Your assignment
Leave out each picture. Repeat everything else in the records exactly.

--------------------

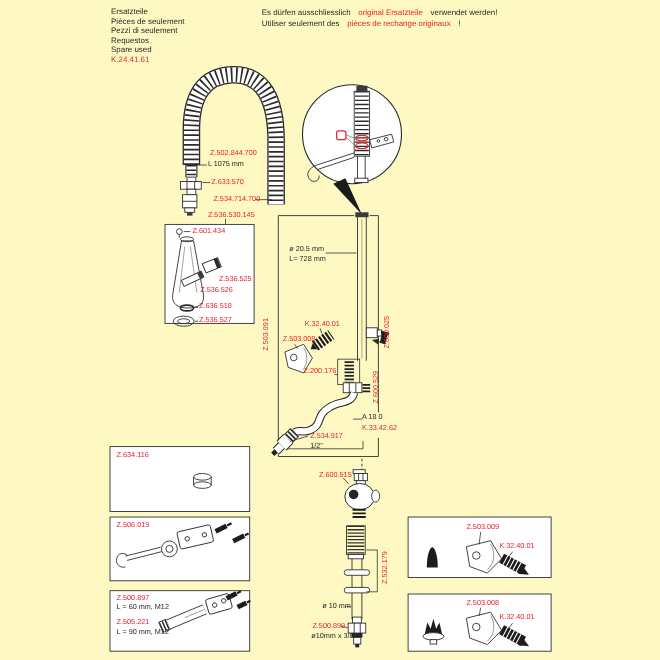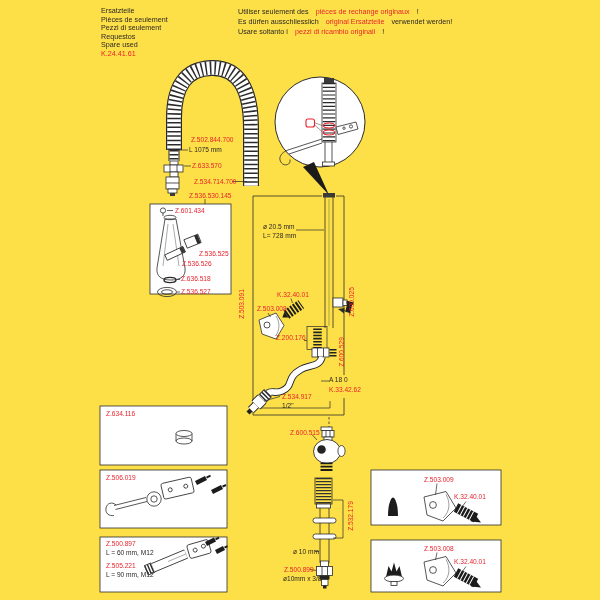--- a/index.html
+++ b/index.html
@@ -4,7 +4,7 @@
 <style>
   html,body{margin:0;padding:0;background:#fff;}
   body{width:600px;height:600px;font-family:"Liberation Sans",sans-serif;color:#2b2627;}
-  .page{position:relative;width:600px;height:600px;overflow:hidden;background:#fde047;}
+  .page{position:relative;width:600px;height:600px;overflow:hidden;background:#fef9c3;}
   svg.art{position:absolute;left:0;top:0;}
   .lbl{position:absolute;font-size:6.6px;line-height:7.5px;white-space:nowrap;color:#2b2627;}
   .red{color:#e8232d;}

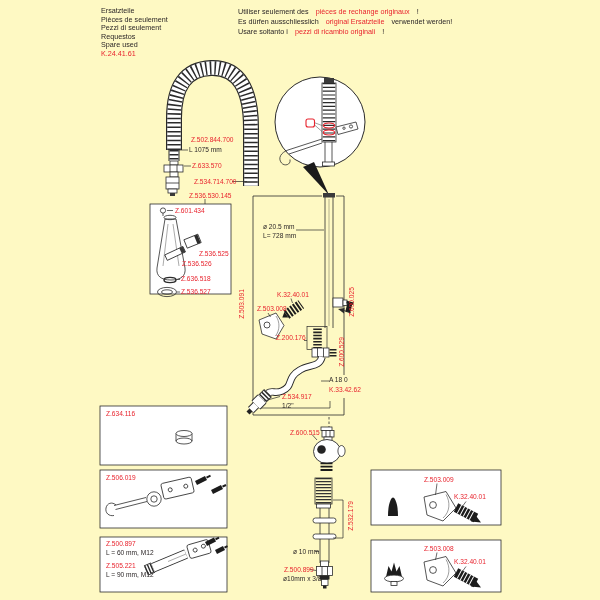--- a/index.html
+++ b/index.html
@@ -249,8 +249,8 @@
 </div>
 
 <div class="hr">
+  <div class="hr-row"><span>Es dürfen ausschliesslich</span><span class="red">original Ersatzteile</span><span>verwendet werden!</span></div>
   <div class="hr-row"><span>Utiliser seulement des</span><span class="red">pièces de rechange originaux</span><span>!</span></div>
-  <div class="hr-row"><span>Es dürfen ausschliesslich</span><span class="red">original Ersatzteile</span><span>verwendet werden!</span></div>
   <div class="hr-row"><span>Usare soltanto i</span><span class="red">pezzi di ricambio originali</span><span>!</span></div>
 </div>
 

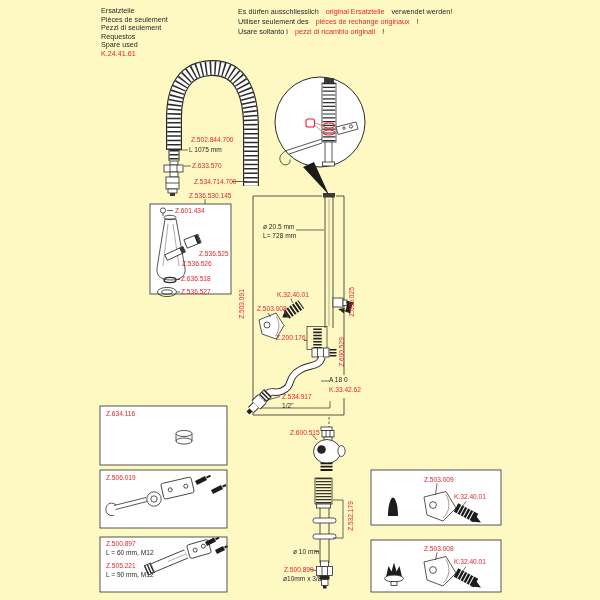--- a/index.html
+++ b/index.html
@@ -251,7 +251,6 @@
 <div class="hr">
   <div class="hr-row"><span>Es dürfen ausschliesslich</span><span class="red">original Ersatzteile</span><span>verwendet werden!</span></div>
   <div class="hr-row"><span>Utiliser seulement des</span><span class="red">pièces de rechange originaux</span><span>!</span></div>
-  <div class="hr-row"><span>Usare soltanto i</span><span class="red">pezzi di ricambio originali</span><span>!</span></div>
 </div>
 
 <div class="lbl red" style="left:191px;top:136px">Z.502.844.700</div>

--------------------

Solved problem
--- a/index.html
+++ b/index.html
@@ -4,7 +4,7 @@
 <style>
   html,body{margin:0;padding:0;background:#fff;}
   body{width:600px;height:600px;font-family:"Liberation Sans",sans-serif;color:#2b2627;}
-  .page{position:relative;width:600px;height:600px;overflow:hidden;background:#fde047;}
+  .page{position:relative;width:600px;height:600px;overflow:hidden;background:#fef9c3;}
   svg.art{position:absolute;left:0;top:0;}
   .lbl{position:absolute;font-size:6.6px;line-height:7.5px;white-space:nowrap;color:#2b2627;}
   .red{color:#e8232d;}

--- a/index.html
+++ b/index.html
@@ -249,8 +249,8 @@
 </div>
 
 <div class="hr">
+  <div class="hr-row"><span>Es dürfen ausschliesslich</span><span class="red">original Ersatzteile</span><span>verwendet werden!</span></div>
   <div class="hr-row"><span>Utiliser seulement des</span><span class="red">pièces de rechange originaux</span><span>!</span></div>
-  <div class="hr-row"><span>Es dürfen ausschliesslich</span><span class="red">original Ersatzteile</span><span>verwendet werden!</span></div>
   <div class="hr-row"><span>Usare soltanto i</span><span class="red">pezzi di ricambio originali</span><span>!</span></div>
 </div>
 

--- a/index.html
+++ b/index.html
@@ -251,7 +251,6 @@
 <div class="hr">
   <div class="hr-row"><span>Es dürfen ausschliesslich</span><span class="red">original Ersatzteile</span><span>verwendet werden!</span></div>
   <div class="hr-row"><span>Utiliser seulement des</span><span class="red">pièces de rechange originaux</span><span>!</span></div>
-  <div class="hr-row"><span>Usare soltanto i</span><span class="red">pezzi di ricambio originali</span><span>!</span></div>
 </div>
 
 <div class="lbl red" style="left:191px;top:136px">Z.502.844.700</div>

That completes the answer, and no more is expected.